I see the gray stones in gray light under gray skies in Paris that February. The sun decided to shine on only our last day, the day she puked in the street in the morning after breakfast on our way back to our room, was it bad snails from the night before, I do not know, it was a cute place, tiny, really, the owner was sweet, the food was good I think I can recollect . . .
Paris was beautiful even if gray for nine days, overcast horizon to horizon, as far as our eyes could see from atop the Arc du Triomphe, from atop Montmartre, just below Sacre Coeur.
Gray, gray and more gray. Terminally gray for days . . . how many days without the sun, without foiliage, no green on the trees, who the fuck goes to Paris in February? We would go to watch the Eiffel Tower shut off when we found out when the City of Paris turns off the lights, and we did stand on the sidewalk along a wall of L’Ecole Militaire, where Napoleon went to school, to watch the light show from the Eifel Tower and wait for it to go dark.

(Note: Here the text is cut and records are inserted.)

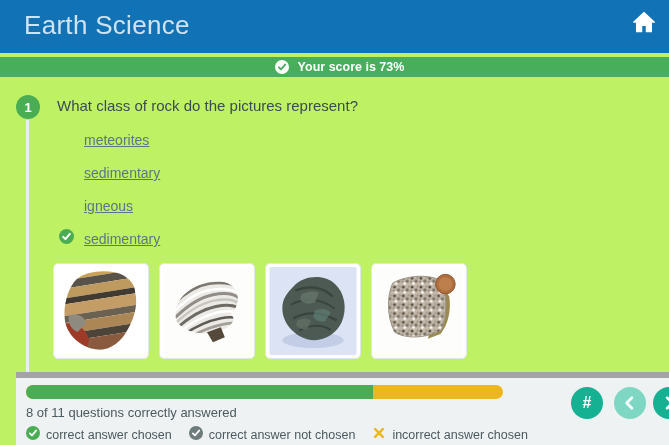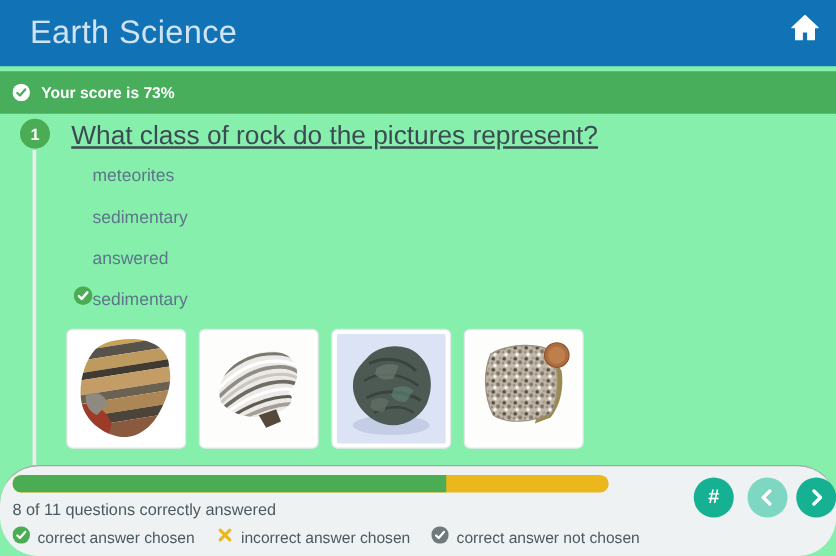--- a/index.html
+++ b/index.html
@@ -3,7 +3,7 @@
 <meta charset="utf-8">
 <style>
   html,body{margin:0;padding:0;background:#fff;}
-  .app{position:relative;width:669px;height:445px;overflow:hidden;background:#86efac;
+  .app{position:relative;width:669px;height:445px;overflow:hidden;background:#bef264;
        font-family:"Liberation Sans",sans-serif;}
 
   

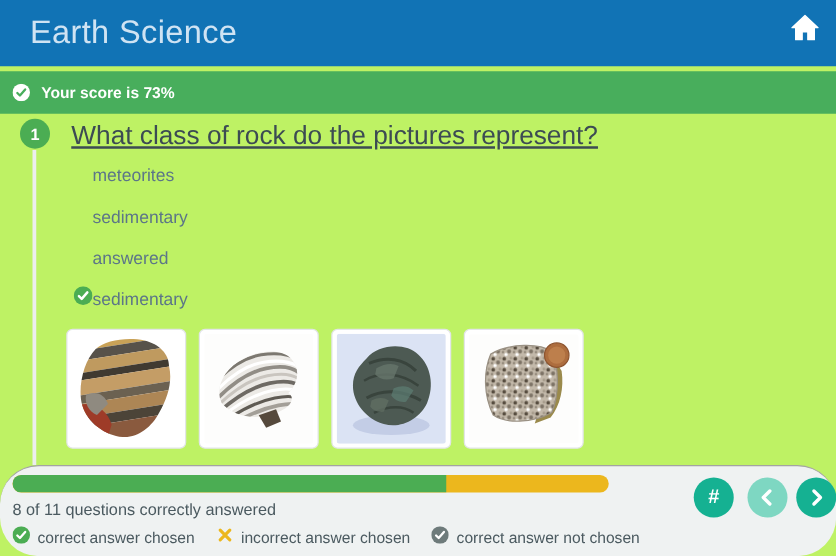--- a/index.html
+++ b/index.html
@@ -15,8 +15,8 @@
   .home-btn svg{width:100%;height:100%;display:block;}
 
   
-  .banner{position:absolute;top:57px;left:0;right:0;height:34px;background:#48ae5c;
-          display:flex;align-items:center;}
+  .banner{position:absolute;top:57px;left:0;right:0;height:20px;background:#48ae5c;
+          display:flex;align-items:center;justify-content:center;}
   .banner .b-icon{width:14px;height:14px;margin-left:10px;flex:0 0 auto;}
   .banner .b-text{margin-left:9px;color:#fff;font-size:12.5px;font-weight:bold;}
 

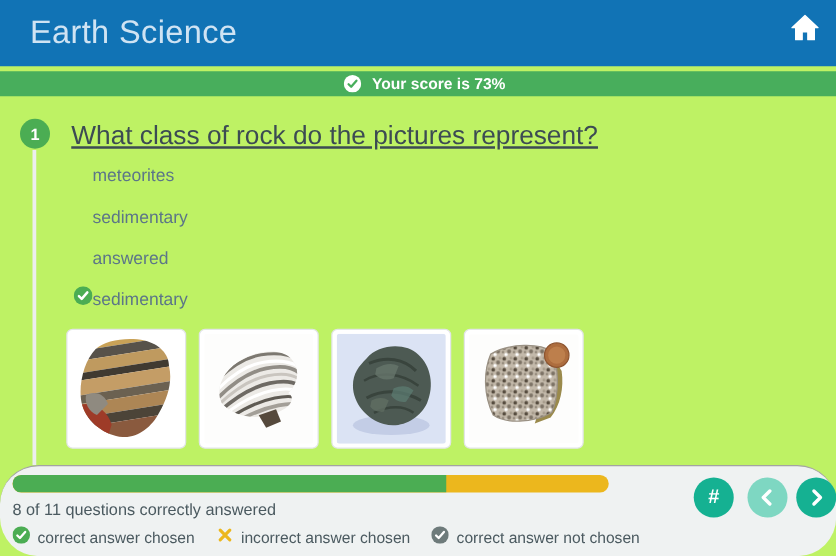--- a/index.html
+++ b/index.html
@@ -25,7 +25,7 @@
         background:#4bad53;color:#fff;font-size:13px;font-weight:bold;
         display:flex;align-items:center;justify-content:center;}
   .timeline{position:absolute;left:26px;top:120px;width:3px;height:252px;background:#eceeee;}
-  .qtext{position:absolute;left:57px;top:97px;font-size:21px;color:#3c4b53;text-decoration:underline;}
+  .qtext{position:absolute;left:57px;top:97px;font-size:15px;color:#3c4b53;}
 
   .option{position:absolute;left:74px;font-size:14px;color:#5c7688;cursor:pointer;}
   .opt-1{top:132px;} .opt-2{top:165px;text-align:right;} .opt-3{top:198px;} .opt-4{top:231px;}

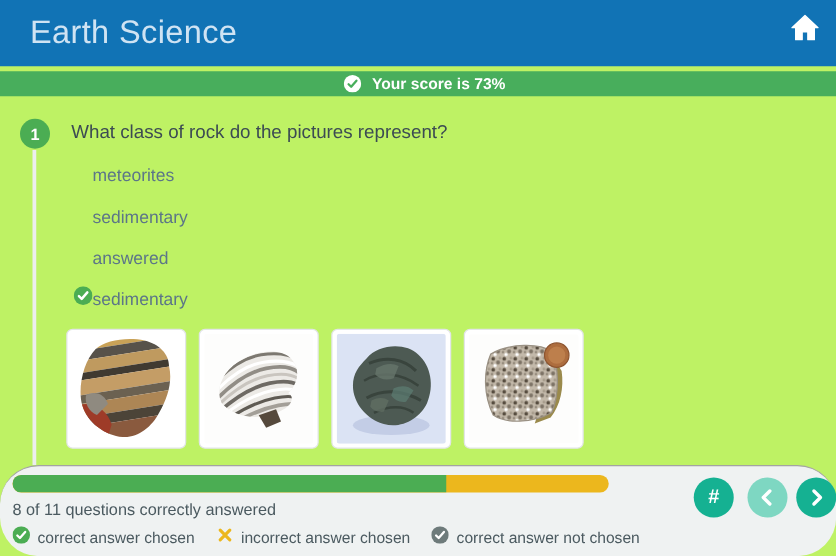--- a/index.html
+++ b/index.html
@@ -27,7 +27,7 @@
   .timeline{position:absolute;left:26px;top:120px;width:3px;height:252px;background:#eceeee;}
   .qtext{position:absolute;left:57px;top:97px;font-size:15px;color:#3c4b53;}
 
-  .option{position:absolute;left:74px;font-size:14px;color:#5c7688;cursor:pointer;}
+  .option{position:absolute;left:84px;font-size:14px;color:#5c7688;cursor:pointer;text-decoration:underline;}
   .opt-1{top:132px;} .opt-2{top:165px;text-align:right;} .opt-3{top:198px;} .opt-4{top:231px;}
   .opt-check{position:absolute;left:59px;top:229px;width:15px;height:15px;}
   .opt-check svg{width:100%;height:100%;display:block;}

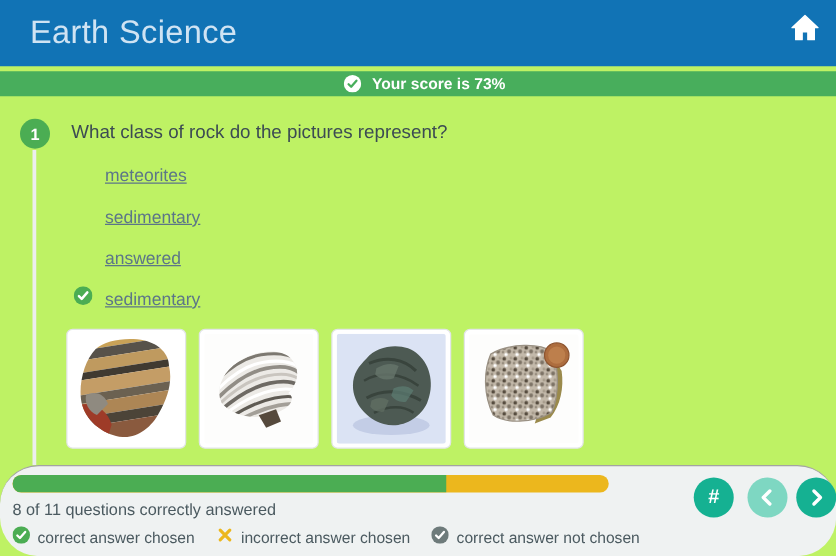--- a/index.html
+++ b/index.html
@@ -89,7 +89,7 @@
 
   <div class="option opt-1">meteorites</div>
   <div class="option opt-2">sedimentary</div>
-  <div class="option opt-3">answered</div>
+  <div class="option opt-3">igneous</div>
   <span class="opt-check">
     <svg viewBox="0 0 20 20">
       <circle cx="10" cy="10" r="10" fill="#4bad53"></circle>

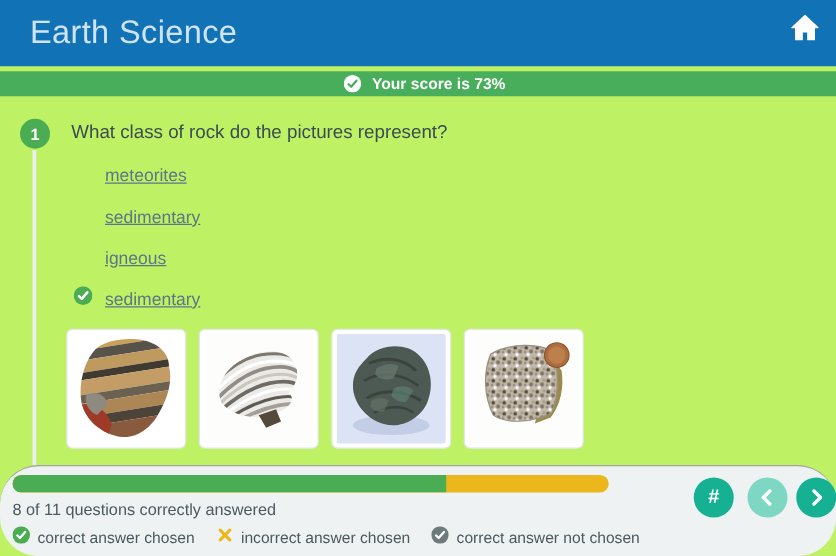--- a/index.html
+++ b/index.html
@@ -39,8 +39,8 @@
   .card svg{width:100%;height:100%;display:block;border-radius:3px;}
 
   
-  .footer{position:absolute;left:0;right:0;top:372px;height:73px;background:#eff2f2;
-          border-top:1px solid #a3a3a3;box-sizing:border-box;border-radius:31px;}
+  .footer{position:absolute;left:16px;right:0;top:372px;height:73px;background:#eff2f2;
+          border-top:6px solid #a3a3a3;box-sizing:border-box;}
   .progress-track{position:absolute;left:10px;top:7px;width:477px;height:14px;
                   border-radius:7px;background:#ecb71d;overflow:hidden;}
   .progress-fill{height:100%;background:#4bad53;}

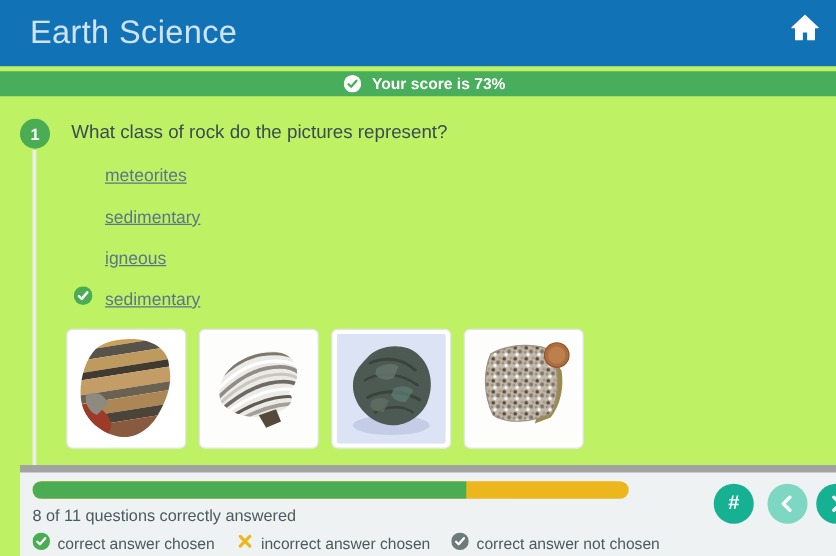--- a/index.html
+++ b/index.html
@@ -200,20 +200,20 @@
       <div class="legend-item">
         <span>
           <svg viewBox="0 0 20 20">
-            <path d="M4.5 4.5 L15.5 15.5 M15.5 4.5 L4.5 15.5" stroke="#ecb71d" stroke-width="3.6" stroke-linecap="round"></path>
-          </svg>
-        </span>
-        <span>incorrect answer chosen</span>
-      </div>
-      <div class="legend-item">
-        <span>
-          <svg viewBox="0 0 20 20">
             <circle cx="10" cy="10" r="10" fill="#6e7b7b"></circle>
             <path d="M5.5 10.5l3 3 6-7" stroke="#fff" stroke-width="2.6" fill="none" stroke-linecap="round" stroke-linejoin="round"></path>
           </svg>
         </span>
         <span>correct answer not chosen</span>
       </div>
+      <div class="legend-item">
+        <span>
+          <svg viewBox="0 0 20 20">
+            <path d="M4.5 4.5 L15.5 15.5 M15.5 4.5 L4.5 15.5" stroke="#ecb71d" stroke-width="3.6" stroke-linecap="round"></path>
+          </svg>
+        </span>
+        <span>incorrect answer chosen</span>
+      </div>
     </div>
 
     <button class="nav-btn btn-hash">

What then do I say, do I do, and why do what I should? I have not determined this should, have I? I do not. No one does, not really. Does anyone have it in him to abdicate all responsibility to the shoulds and the woulds of his life? I have and I haven’t found the courage. There are enough people who try to make out of this special abdication a lack of courage, saying that it is not really courage to refuse to live up to Super-Ego impositions–I am losing my conviction for this argument.
A few more words.
They do say that it is a form of cowardice not to live up to the shoulds of one’s life . . . but who are they and who am I? Who are we in this social responsibility, the responsibility each of us has to another:
I and thou, you and I, this I can take; we is a mistake if it is not I and Thou. The turn was awfully quick here.
The culmination perhaps too rapidly achieved? More questions from readers. From here on this is your text, if you have not already begun to realize that it was this way from the beginning?